Это место всегда радовало его. Его печалило, что дела оставляли чересчур мало времени приходить сюда. В давние студенческие дни он со своим другом Рольфом Стандером рыбачил и охотился на этом диком, нетронутом побережье. Эта земля сотни лет принадлежала семье Рольфа, и Рольф не уступил бы ни малейшего ее кусочка никому, кроме Манфреда.
В конце концов он продал Манфреду сто акров за один фунт.
– Не хочу наживаться на старых друзьях, – со смехом отверг он предложенную Манфредом тысячу. – Давай только запишем в договоре, что я имею преимущественное право выкупить ее обратно за ту же цену – в случае твоей смерти или если захочешь продать.
За мысом, где они сидели, стоял построенный Манфредом и Хайди, с оштукатуренными стенами, крытый тростником дом, – единственный признак присутствия человека.
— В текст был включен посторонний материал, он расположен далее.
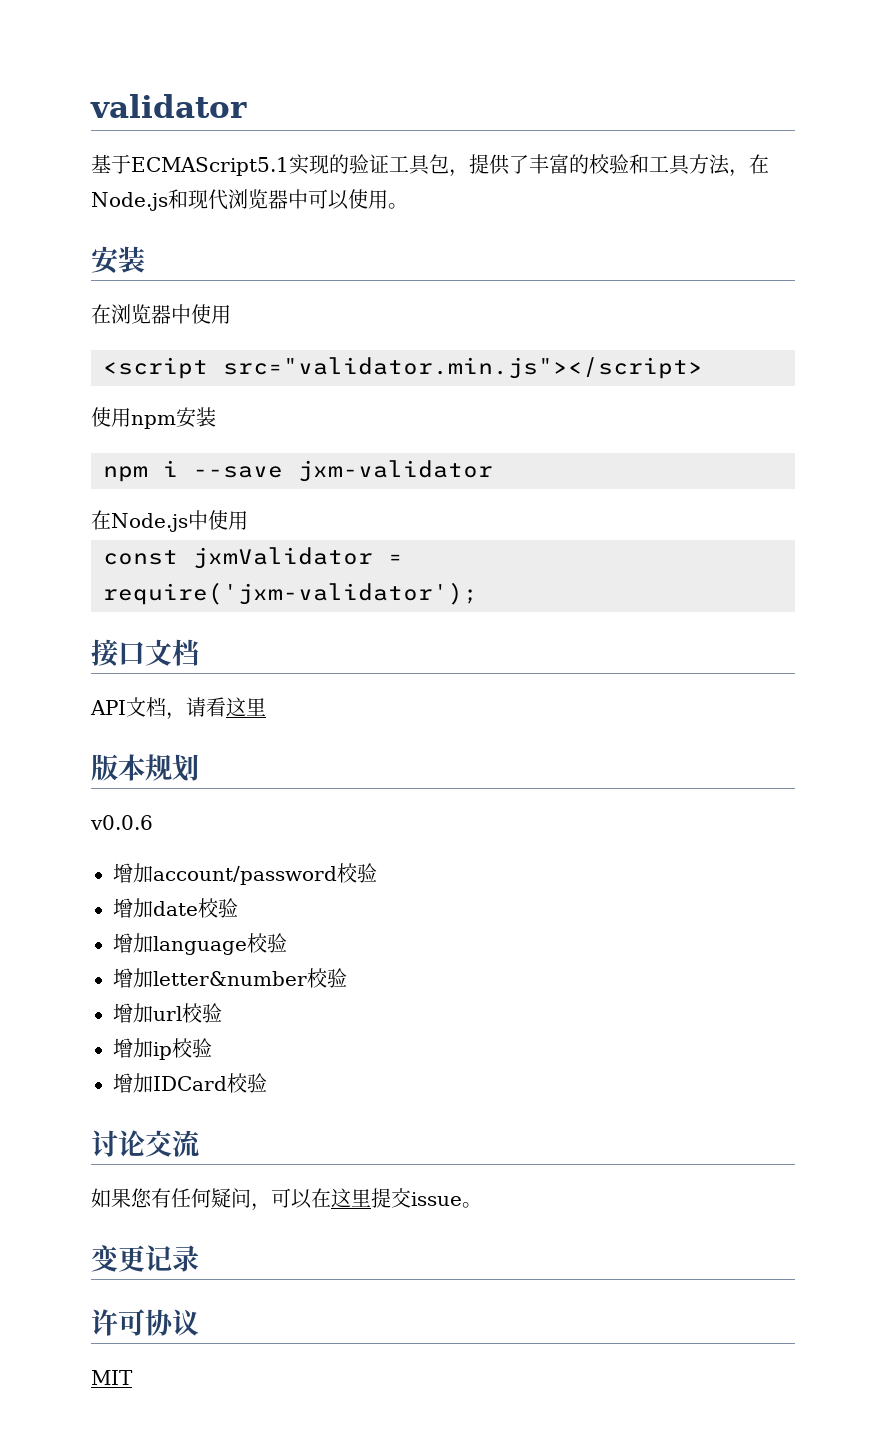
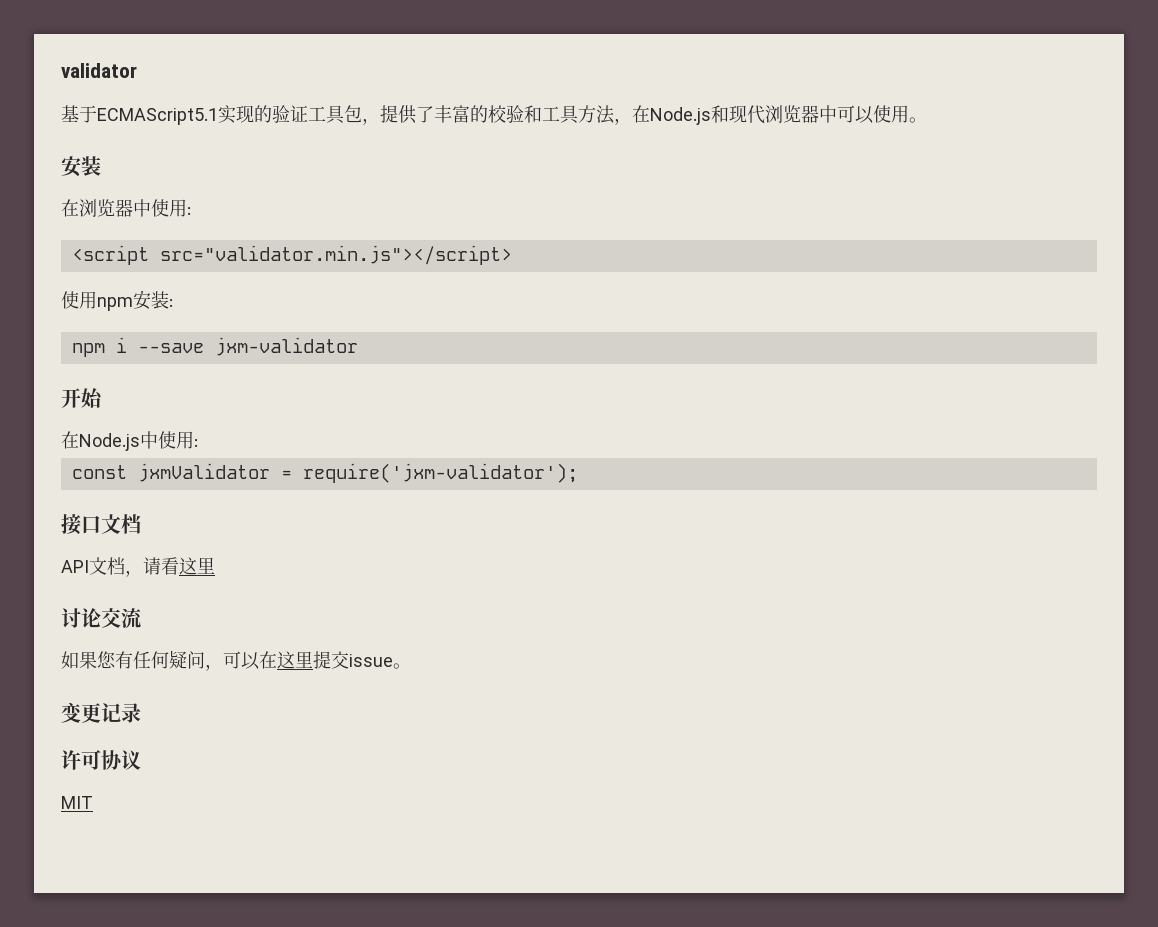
- 在浏览器中使用
+ 在浏览器中使用:
- 使用npm安装
+ 使用npm安装:
+ 开始
- 在Node.js中使用
+ 在Node.js中使用:
- 版本规划
- v0.0.6
- 增加account/password校验
- 增加date校验
- 增加language校验
- 增加letter&number校验
- 增加url校验
- 增加ip校验
- 增加IDCard校验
Летний домик самого Рольфа был за соседним мысом, но близко, туда легко было дойти пешком, и семьи могли встречаться во время отпуска.
С этим местом было связано много воспоминаний. Манфред посмотрел на море. Именно здесь поднялась на поверхность немецкая подводная лодка, которая привезла его на родину в начале войны. Рольф ждал на берегу и приплыл из темноты на лодке, чтобы перевезти на сушу Манфреда и его снаряжение. Какие это были безумные, полные острых ощущений дни – дни опасности и борьбы; они пытались поднять африкандерский Volk на восстание против прислужника англичан Яна Кристиана Сматса и объявить Южную Африку республикой под протекторатом нацистской Германии – и как же близки они были к успеху!
Вспоминая все это, Манфред улыбнулся, и глаза его блеснули. Вот бы рассказать об этом мальчику! Лотти понял бы. Как он ни молод, он понял бы мечту африкандеров о республике и гордился бы отцом. Однако рассказать нельзя будет никогда. Попытка Манфреда убить Яна Сматса и поднять восстание провалилась. Он вынужден был бежать из страны и остальные годы войны провести далеко от родины, а Рольф и другие патриоты были объявлены предателями и заключены в концентрационные лагеря, их унижали и поносили до самого конца войны.